Analis: Trump Menang, Perang di Gaza Berhenti, Abraham Accord Lanjut

Pada 2017, Trump mengakui Yerussalem sebagai ibu kota Israel.

AP Photo/Evan Vucci
Donald Trump
Red: A.Syalaby Ichsan

REPUBLIKA.CO.ID, JAKARTA -- Warga Amerika Serikat telah memberikan suaranya pada Pemilu Presiden 2024. Donald Trump mengungguli Kamala Harris dan bersiap untuk kembali ke Gedung Putih setelah empat tahun setelah kepergiannya.

Baca Juga


Kemenangan Donald Trump dan Partai Republik di Senat dinilai akan membawa dampak terhadap perang yang tengah terjadi di Timur Tengah. Termasuk,  kebijakan AS di kawasan tersebut, sikap AS terhadap Iran dan perjanjian perdamaian regional. 

"Kembalinya Trump kemungkinan akan berdampak pada perang Israel melawan Hamas di Gaza dan Hizbullah di Lebanon," ujar Direktur program MENA di lembaga pemikir Chatham House, Sanam Vakil dilansir Al-Arabiya, Kamis (7/11/2024). 

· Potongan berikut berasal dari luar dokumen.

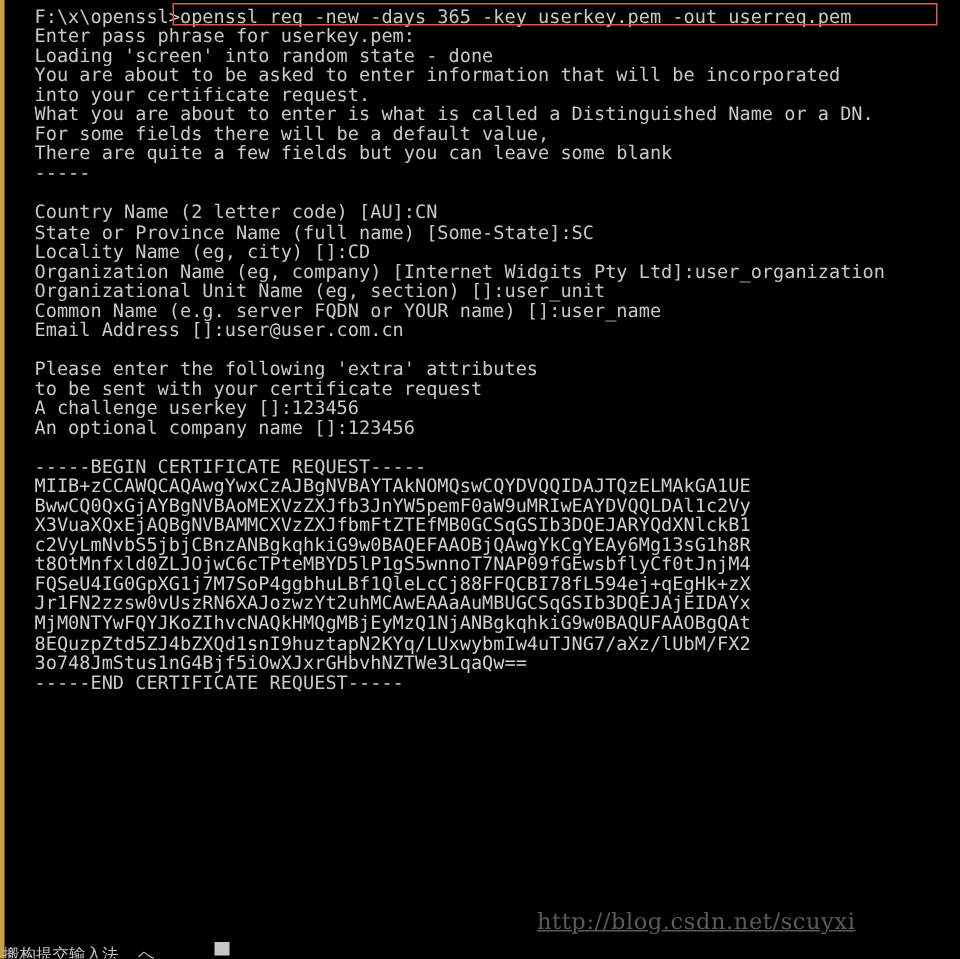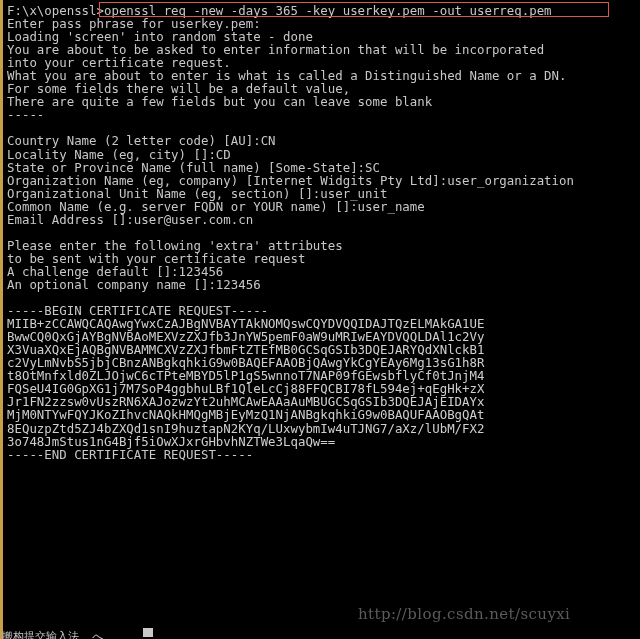--- a/index.html
+++ b/index.html
@@ -34,6 +34,7 @@
     position: relative;
     z-index: 2;
     padding-left: 5px;
+    margin-left: 16px;
   }
   .line {
     color: #c8c8c8;

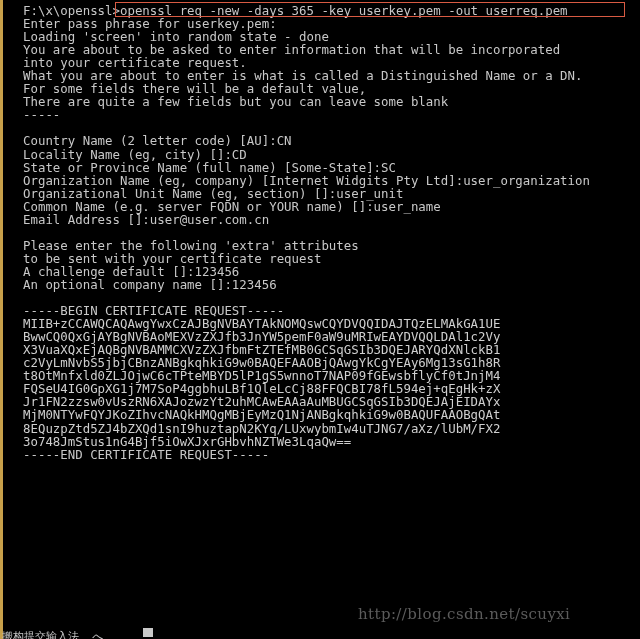--- a/index.html
+++ b/index.html
@@ -131,8 +131,8 @@
     <div class="line blank"></div>
 
     <div class="line">Country Name (2 letter code) [AU]:CN</div>
+    <div class="line">State or Province Name (full name) [Some-State]:SC</div>
     <div class="line">Locality Name (eg, city) []:CD</div>
-    <div class="line">State or Province Name (full name) [Some-State]:SC</div>
     <div class="line">Organization Name (eg, company) [Internet Widgits Pty Ltd]:user_organization</div>
     <div class="line">Organizational Unit Name (eg, section) []:user_unit</div>
     <div class="line">Common Name (e.g. server FQDN or YOUR name) []:user_name</div>

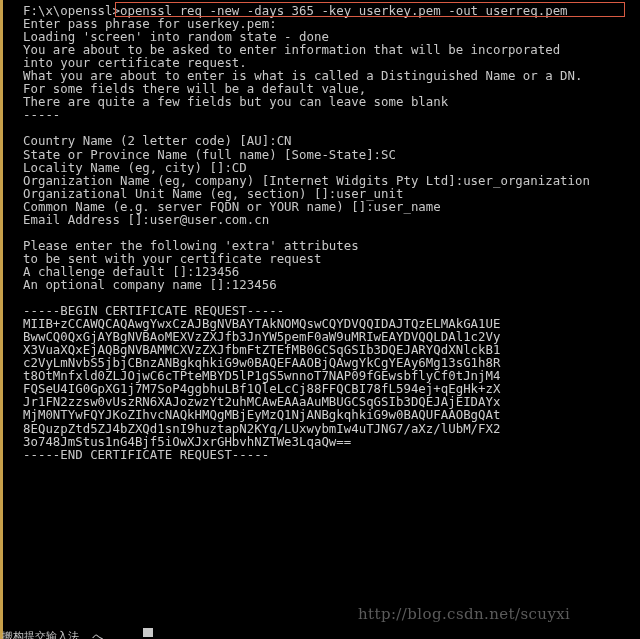--- a/index.html
+++ b/index.html
@@ -142,7 +142,7 @@
 
     <div class="line">Please enter the following 'extra' attributes</div>
     <div class="line">to be sent with your certificate request</div>
-    <div class="line">A challenge default []:123456</div>
+    <div class="line">A challenge userkey []:123456</div>
     <div class="line">An optional company name []:123456</div>
 
     <div class="line blank"></div>

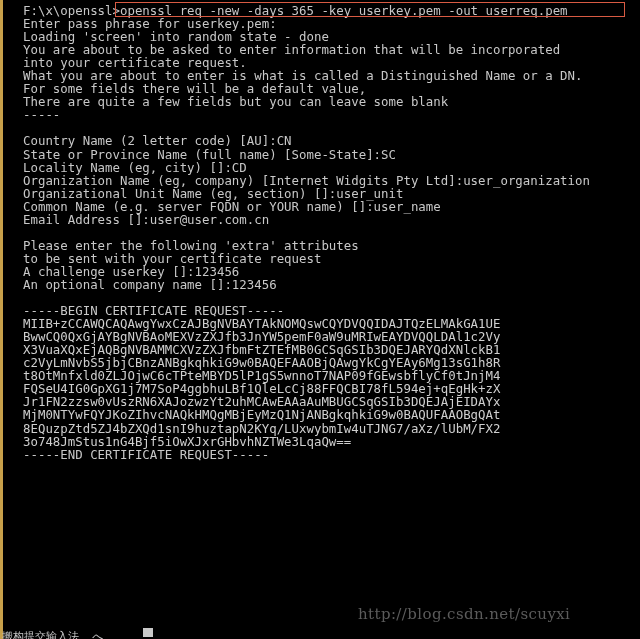--- a/index.html
+++ b/index.html
@@ -74,6 +74,7 @@
     letter-spacing: 0.4px;
     z-index: 3;
     white-space: pre;
+    text-decoration: underline;
   }
   .cursor {
     display: inline-block;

AS dikenal sebagai sekutu utama dan pendukung militer Israel. Pilpres tersebut pun dihelat  pada situasi kritis bagi Timur Tengah. "Saya pikir pemerintahan Trump, dan Presiden khususnya, akan berupaya menghentikan operasi militer yang sedang berlangsung di Gaza dan Lebanon," ucap Vakil."Namun, itu tidak serta merta berarti perdamaian sudah di depan mata," kata dia. 

Menurut dia, yang dihadapi saat ini adalah konflik yang berlangsung lama, di mana Israel masih diberi izin untuk mengatasi masalah keamanannya dan melemahkan Poros Perlawanan. Namun, menutup adanya penyelesaian politik atau negosiasi di masa mendatang. 

Vakil mengatakan, negara-negara di Timur Tengah, baik sekutu maupun musuh, sekarang akan memperhatikan dengan saksama. Mereka hendak melihat bagaimana hasilnya dapat membentuk kebijakan di kawasan tersebut.

Pertanyaan pun muncul tentang apakah pemerintahan AS mendatang akan mengubah arah dalam masalah kritis konflik dan diplomasi, dan apakah akan bekerja sama dengan Kongres yang kooperatif atau konfrontatif? 

 

Vakil mengatakan, masih ada pertanyaan mengenai bagaimana Trump akan menangani ketidakstabilan yang terjadi di kawasan tersebut, meskipun ia pernah menegaskan bahwa serangan Hamas pada 7 Oktober “tidak akan pernah terjadi” di bawah pemerintahannya.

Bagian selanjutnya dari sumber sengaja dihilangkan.